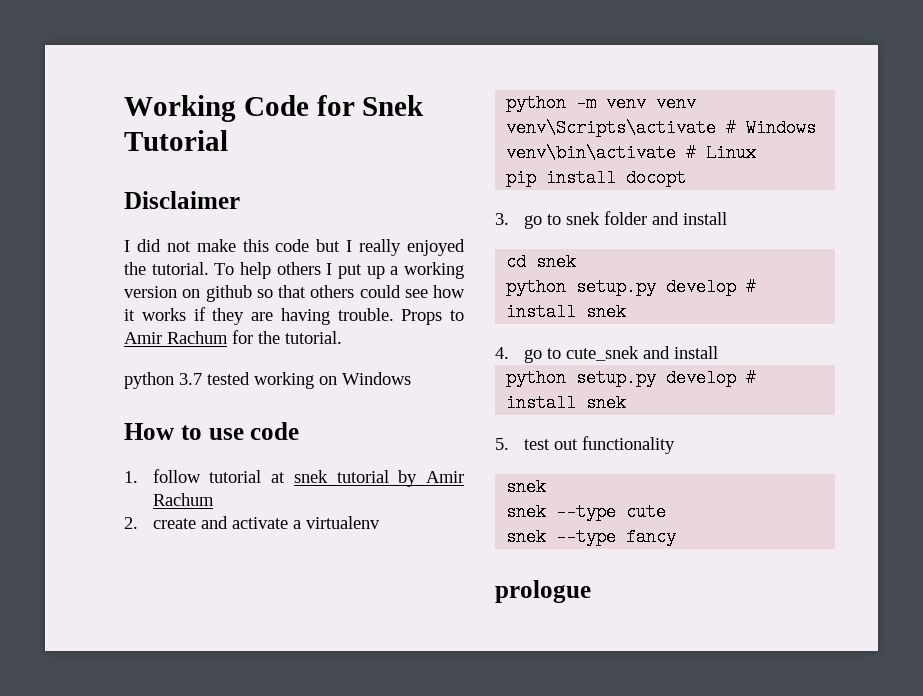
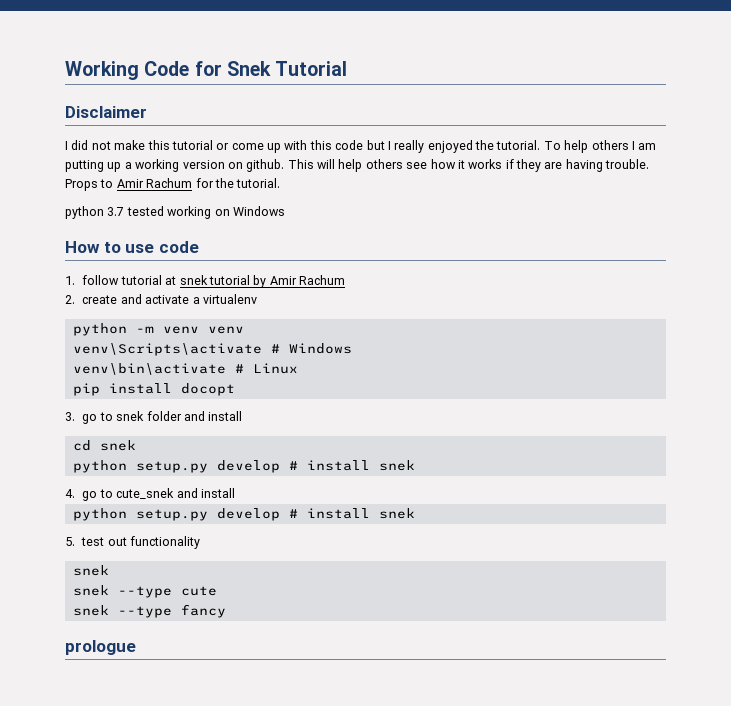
(269, 245) none -> [171,140,332,153] tutorial or come up with this
[338,264,362,279] put -> [638,143,657,150] [65,160,104,172] am putting
[205,285,401,302] github so that others could -> [246,159,403,172] github. This will help others

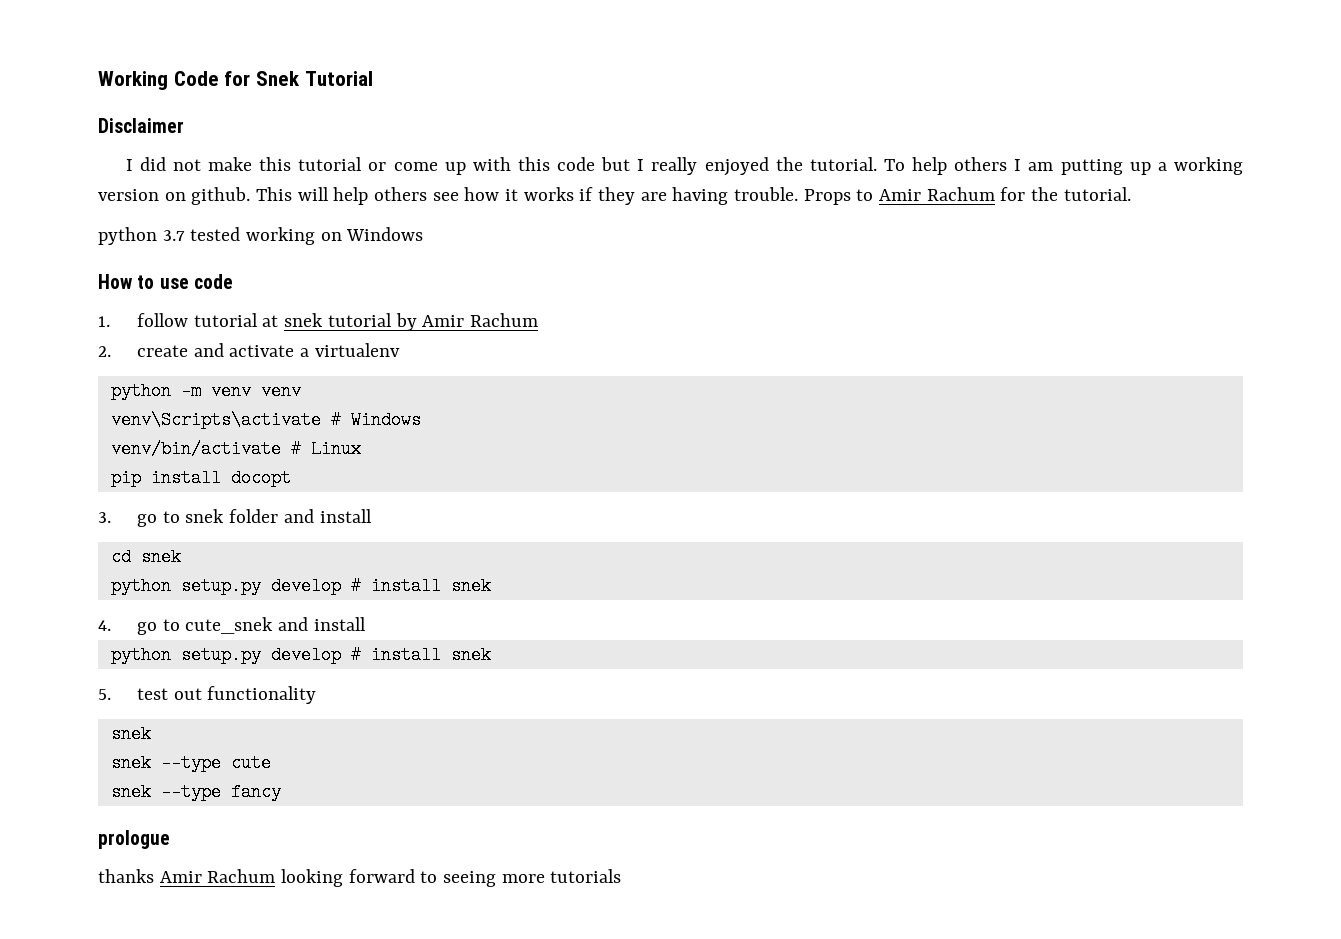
[72,363,226,375] venv\bin\activate -> [110,440,281,458] venv/bin/activate
(136, 647) none -> [98,869,622,887] // thanks Amir Rachum looking forward to seeing more tutorials

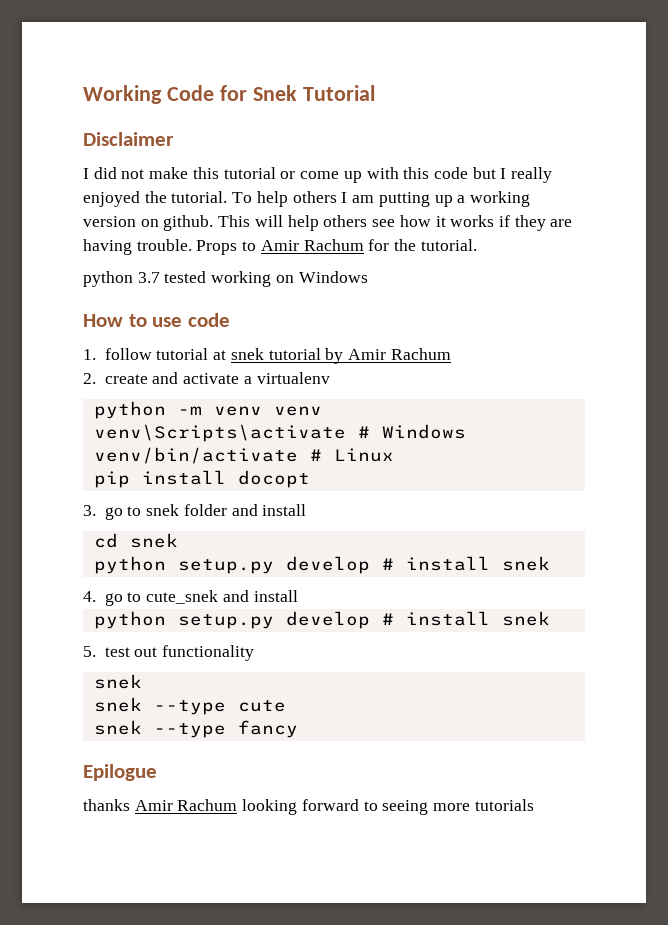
[98,830,170,849] prologue -> [83,764,157,781] Epilogue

| What the task requires |
Search the data for the string "none" and copy out every line where it is found.

| Solved problem |
(269, 245) none -> [171,140,332,153] tutorial or come up with this
(136, 647) none -> [98,869,622,887] // thanks Amir Rachum looking forward to seeing more tutorials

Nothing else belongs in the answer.